I have changed the trainer code by uncommenting this line
trainer = Trainer(backend="torch", num_workers=4, use_gpu=True)
However it gives me below error.
return func(*args, **kwargs)
File "/home/ubuntu/anaconda3/envs/tensorflow2_p38/lib/python3.8/site-packages/ray/train/backend.py", line 498, in end_training
output = session.finish()
File "/home/ubuntu/anaconda3/envs/tensorflow2_p38/lib/python3.8/site-packages/ray/train/session.py", line 102, in finish
func_output = self.training_thread.join()
File "/home/ubuntu/anaconda3/envs/tensorflow2_p38/lib/python3.8/site-packages/ray/train/utils.py", line 94, in join
raise self.exc
File "/home/ubuntu/anaconda3/envs/tensorflow2_p38/lib/python3.8/site-packages/ray/train/utils.py", line 87, in run
self.ret = self._target(*self._args, **self._kwargs)
File "pt.py", line 62, in train_func_distributed
output = model(input)
File "/home/ubuntu/anaconda3/envs/tensorflow2_p38/lib/python3.8/site-packages/torch/nn/modules/module.py", line 1110, in _call_impl
return forward_call(*input, **kwargs)
File "pt.py", line 21, in forward
return self.layer2(self.relu(self.layer1(input)))

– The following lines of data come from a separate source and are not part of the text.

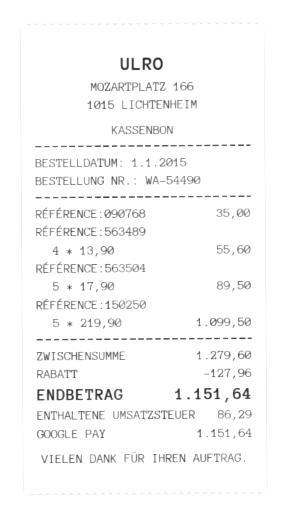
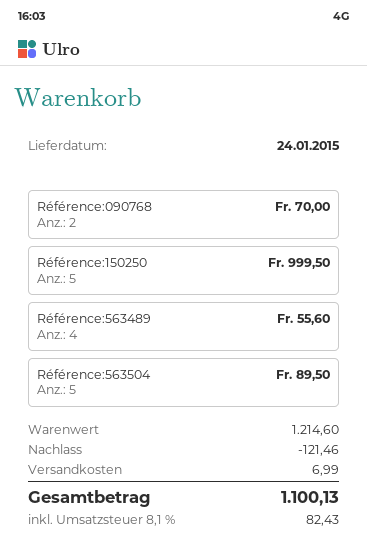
RÉFÉRENCE:090768: 1 for 35.00 -> 2 for 70.00
RÉFÉRENCE:150250: 5 for 1099.50 -> 5 for 999.50
subtotal: 1279.60 -> 1214.60
discount: 127.96 -> 121.46
shipping: none -> 6.99
tax: 86.29 -> 82.43
total: 1151.64 -> 1100.13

File "/home/ubuntu/anaconda3/envs/tensorflow2_p38/lib/python3.8/site-packages/torch/nn/modules/module.py", line 1110, in _call_impl
return forward_call(*input, **kwargs)
File "/home/ubuntu/anaconda3/envs/tensorflow2_p38/lib/python3.8/site-packages/torch/nn/modules/linear.py", line 103, in forward
return F.linear(input, self.weight, self.bias)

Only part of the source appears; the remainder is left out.